Is there a difference? You betcha! You can’t tell by looking at these cups, but once you taste them the difference is amazing. Hot cocoa is made with cocoa powder that is cocoa liquor, the term used for unsweetened baking chocolate. The cocoa liquor is pressed and half to three quarters of its fat (cocoa butter) removed and then the remaining solids are pulverized. Hot chocolate (drinking chocolate) is made with by melting actual chocolate bar shavings in milk and cream. There is a distinct difference in flavor, texture and “mouth feel”. Some chocolate purist’s will only drink Hot Chocolate claiming that the dry cocoa powder when prepared as per directions is overly sweetened and losses it’s chocolate flavor. I believe that it is all a matter of preference. I’m certainly not going to turn down a cup of hot steaming cocoa if it is offered to me. But I did want to make that distinction to you. There is a difference. Which do you prefer? I grew up drinking Hot Cocoa and have since evolved to Hot Chocolate.
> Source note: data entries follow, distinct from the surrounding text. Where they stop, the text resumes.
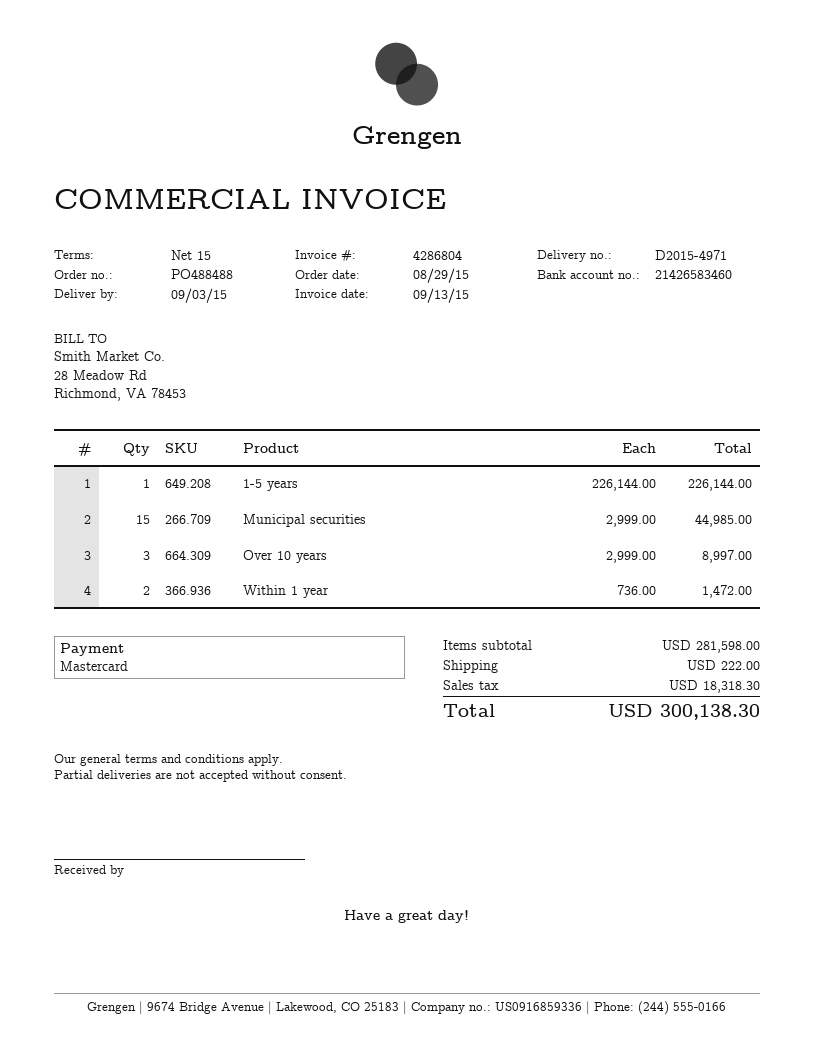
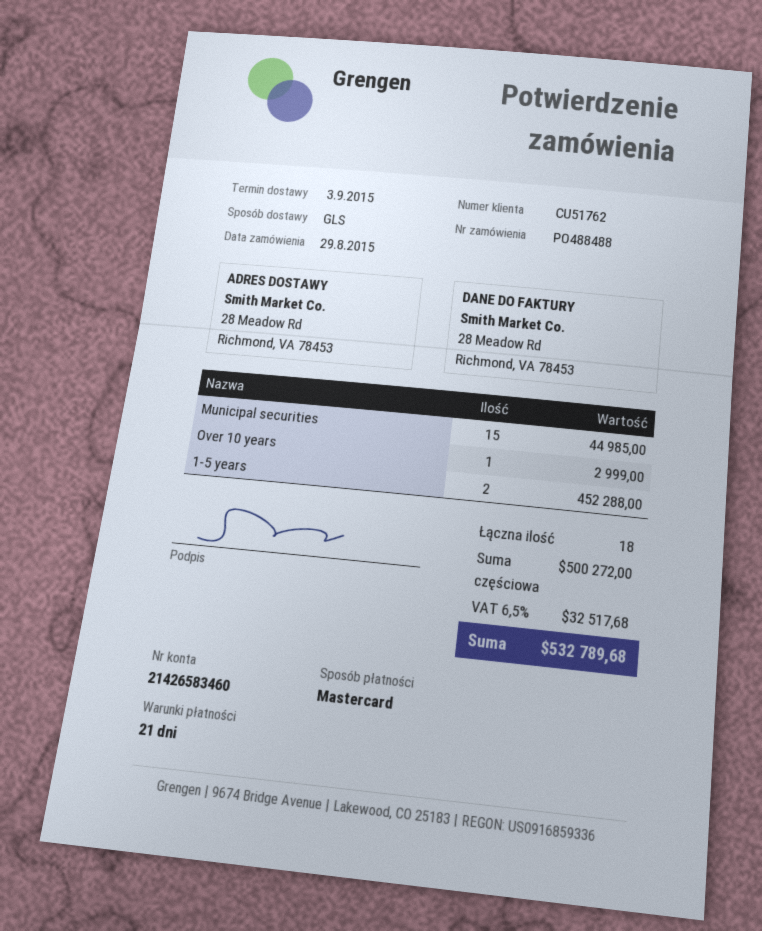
payment terms: 15 days -> 21 days
1-5 years: 1 for 226144.00 -> 2 for 452288.00
Over 10 years: 3 for 8997.00 -> 1 for 2999.00
Within 1 year: 2 for 1472.00 -> none
subtotal: 281598.00 -> 500272.00
shipping: 222.00 -> none
tax: 18318.30 -> 32517.68
total: 300138.30 -> 532789.68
But believe me, I’ve never been one to turn down chocolate in any form. Enjoy these recipes and have fun making up some of your own.
Bebida de Chocolate(Hot Chocolate Drink)

6 sweet chocolate squares (Mexican Chocolate works best)
4 cups of milk
½ teaspoon cinnamon
½ teaspoon vanilla extract

Place chocolate and milk in large saucepan. Heat over medium temperature until chocolate has melted. Bring to a boil. Remove from heat and add cinnamon and vanilla. Pour into blender and process a few seconds at high speed until chocolate milk is frothy. Serve hot. Makes 4 servings.


Cocoa Kahlua
(This is my favorite.)
1-quart whole milk
1 quart half and half
2 round disks Mexican chocolate
2 teaspoons vanilla
½ cup Kahlua

Break chocolate disks into wedges. Heat milk and half and half to steaming but not boiling. Pour into blender with chocolate wedges and vanilla. Blend until chocolate mixes into the milk mixture. Add Kahlua and pulse several times to mix in. Serve in mugs. (You can top this off with whipped cream and cinnamon powder if you like.) Makes 8 cups.

Frothy Choco-Mex Coffee

½ cup packed light brown sugar
6 ounces semisweet chocolate, chopped
1 large strip orange rind (no bitter white part)
¼ teaspoon ground allspice
½ teaspoon ground cinnamon
4 ½ cups hot strong coffee
¾ cup half-and-half, warmed
orange rind, cinnamon sticks, chocolate-covered coffee beans, for garnish (optional)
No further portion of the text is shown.